Uploaded image for project: 'MariaDB Server'
  1. MariaDB Server
  2. MDEV-22733

XA PREPARE breaks MDL in pseudo_slave_mode=1

Details

    Description

      USE test;
      CREATE TABLE t(a INT);
      XA START '0';
      SET pseudo_slave_mode=1;
      INSERT INTO t VALUES(7050+0.75);
      XA PREPARE '0';
      XA END '0';
      XA PREPARE '0';
      TRUNCATE TABLE t;
      # Shutdown to observe hang (mysqladmin shutdown will hang)
      

      Will cause 10.5.4 8569dac1ec9f6853a0b2f3ea9bcbda67644ead24 (dbg+opt) to hang. Earlier releases not affected.

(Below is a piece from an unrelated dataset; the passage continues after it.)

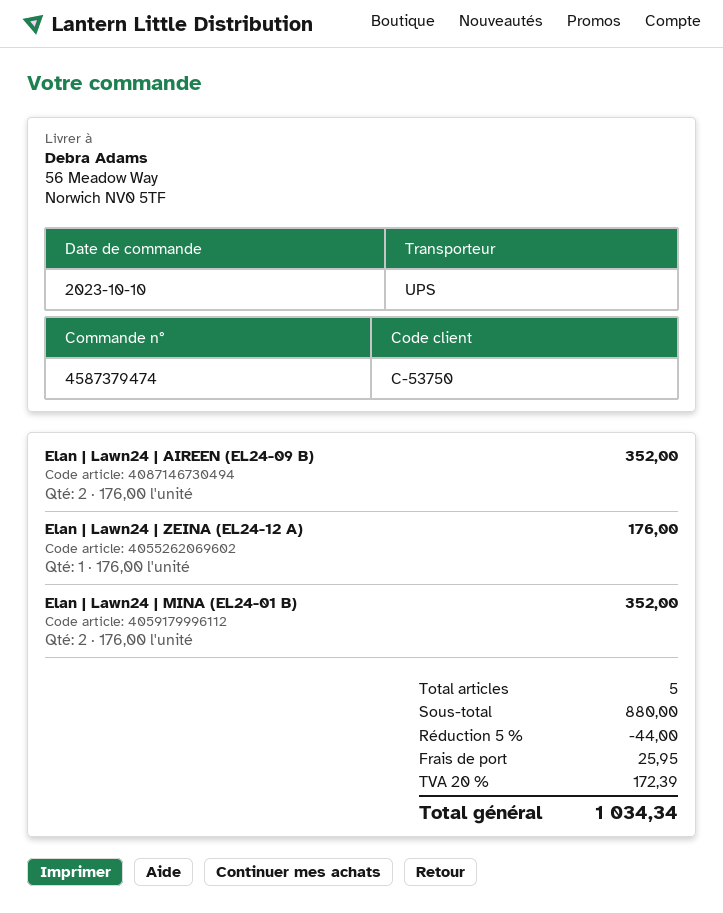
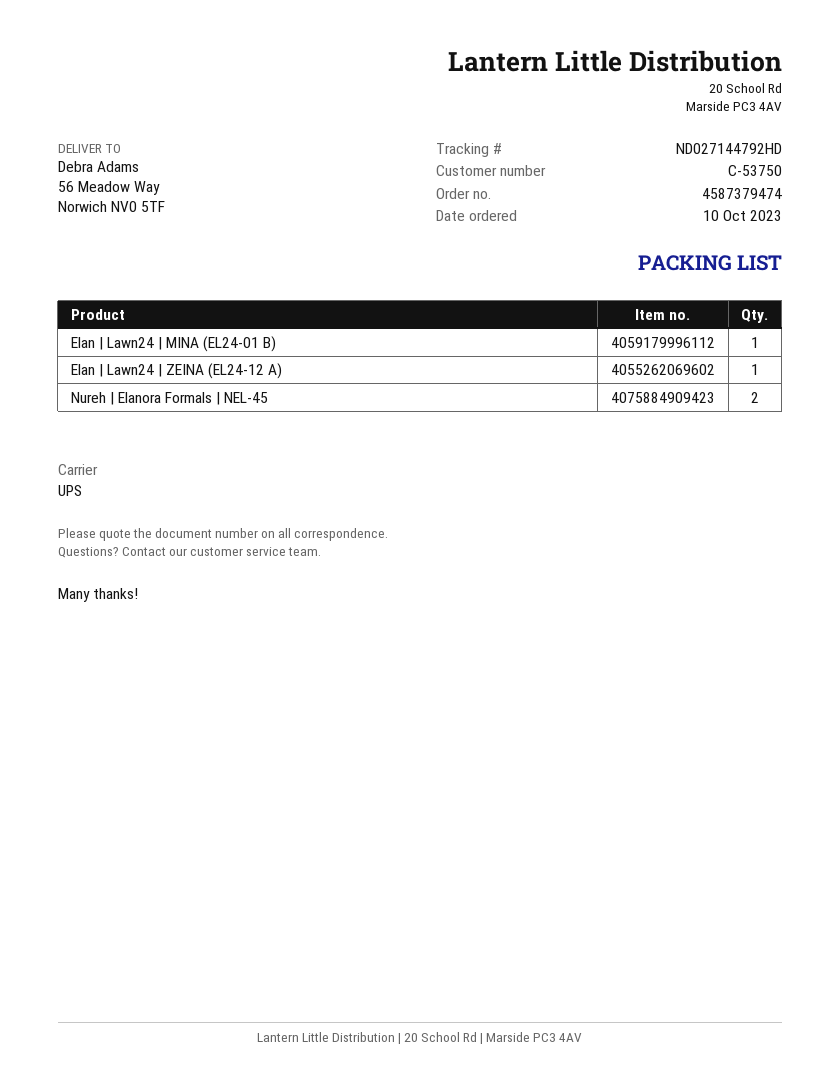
Elan | Lawn24 | AIREEN (EL24-09 B): 2 -> none
Elan | Lawn24 | MINA (EL24-01 B): 2 -> 1
Nureh | Elanora Formals | NEL-45: none -> 2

      Note the difference on the last command:

      10.5.4 8569dac1ec9f6853a0b2f3ea9bcbda67644ead24

      10.5.4>TRUNCATE TABLE t;
      Query OK, 0 rows affected (0.013 sec)
      

      10.4.14 ea7830eef48333e28f98a9b91f05a95735b465a3

      10.4.14>TRUNCATE TABLE t;
      ERROR 1399 (XAE07): XAER_RMFAIL: The command cannot be executed when global transaction is in the  PREPARED state
      

      Attachments

        Issue Links

          Activity

            After MDEV-21602 is fixed and the fix is merged up to 10.5, the original test case from this issue needs to be re-run on the presumably fixed branch to verify that the reported issue is gone. Or not.

            elenst Elena Stepanova added a comment - After MDEV-21602 is fixed and the fix is merged up to 10.5, the original test case from this issue needs to be re-run on the presumably fixed branch to verify that the reported issue is gone. Or not.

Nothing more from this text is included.